Kate, wrapped like a mummy and tucked into a wheelchair, didn’t even try to talk her out of it. It took real nobility to offer to share with Jim. He accepted with alacrity, and she tried not to call him names inside her own head. Mutt gave her a pitiful look. “Chicken bones are bad for you,” she told the wolf, and tucked into a drumstick.
“Poor John,” Ruthe said again. “He really loved Dina.” She turned her eyes from the window to where the two of them sat side by side, eating. “How’s the chicken?”
“Sure you won’t try a piece?” Kate said.
“Certain sure,” Ruthe said. “Besides, I’m afraid to get in the middle of you two. Might tear my hand off.”
Jim, drumstick raised, laughed. Kate, mouth full of thigh, didn’t.
Ruthe had woken from her coma two days after Kate had been brought in. Much to the trooper’s frustration, she still couldn’t remember anything from the day of her attack, even though the doctors had said that was to be expected. “Short-term memory is what goes first after a violent attack,” they’d said, and Jim snapped, snarled, and growled, but in the end, because he’d had experience with a head injury and a subsequent short-term memory loss himself the summer before, he subsided into a frustrated silence. “Don’t harass her,” they had warned him. “She doesn’t need to do anything right now but get well. Don’t mess with that.”
So this was strictly a social call, except that Ruthe wanted to know everything that had happened since she’d been away, including why Kate was one door down.
She was paler when they finished. Kate told her about the potlatch, and the picture, the original of which she had had Jim bring to the hospital.
Ruthe wept at the sight of it. “I remember that day,” she said, mopping her eyes with the Kleenex Kate moved within reach. “Mudhole was starting air tours from Cordova to the mine. That was the inaugural flight. He loaded up everyone he could think of and gave us the VIP treatment-had champagne and caviar waiting for us when we got there. We all got a little tight.”
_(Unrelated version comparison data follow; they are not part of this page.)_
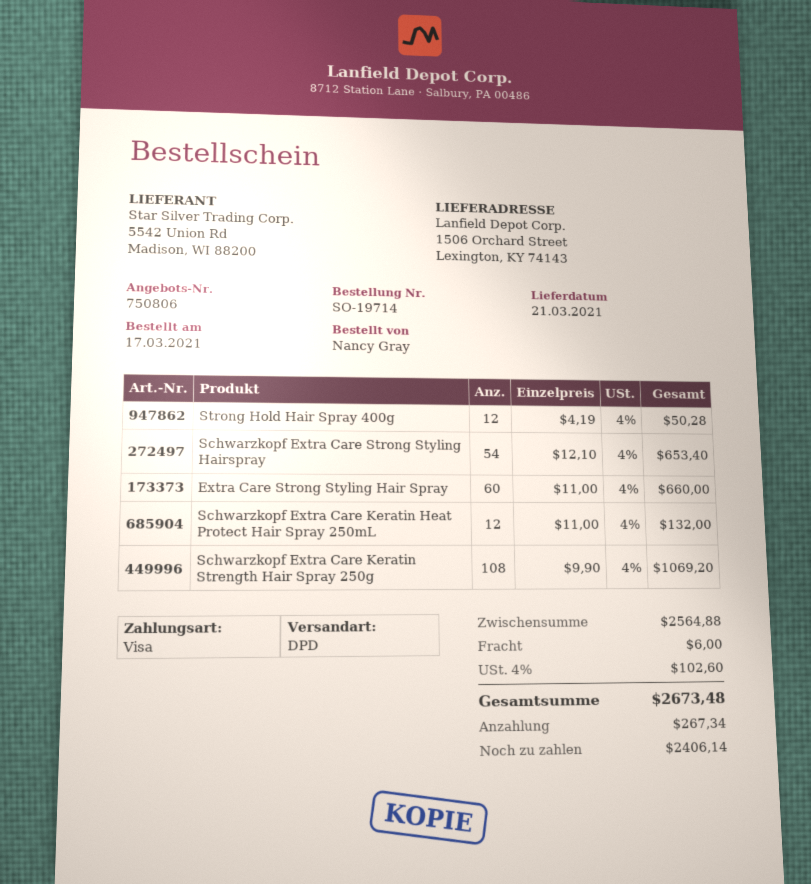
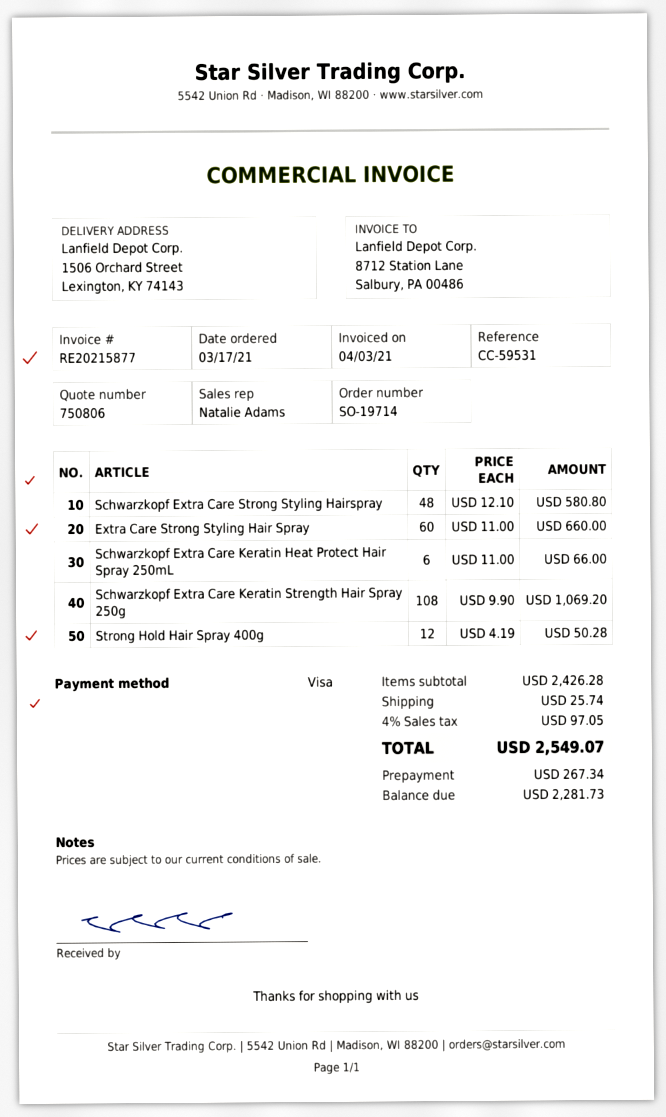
Schwarzkopf Extra Care Strong Styling Hairspray: 54 x 12.10 = 653.40 -> 48 x 12.10 = 580.80
Schwarzkopf Extra Care Keratin Heat Protect Hair Spray 250mL: 12 x 11.00 = 132.00 -> 6 x 11.00 = 66.00
subtotal: 2564.88 -> 2426.28
shipping: 6.00 -> 25.74
tax: 4% = 102.60 -> 4% = 97.05
total: 2673.48 -> 2549.07
balance: 2406.14 -> 2281.73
“Emaa had champagne?” Kate said, awed.
“We all did.” Ruthe’s smile faded. “That was the day it started, I think. Dina sat next to John. They hit it off. I think it was more chemistry than it was anything else, but it was strong and it was immediate, and a month later, they were married.”
Kate didn’t look at her, not wanting to exacerbate Ruthe’s pain. “That must have hurt.”
“What? Why?”
Kate looked up. “Well, I-” She cast about wildly for some way to say it without sticking the knife in. “Dina left you. You know, for John.”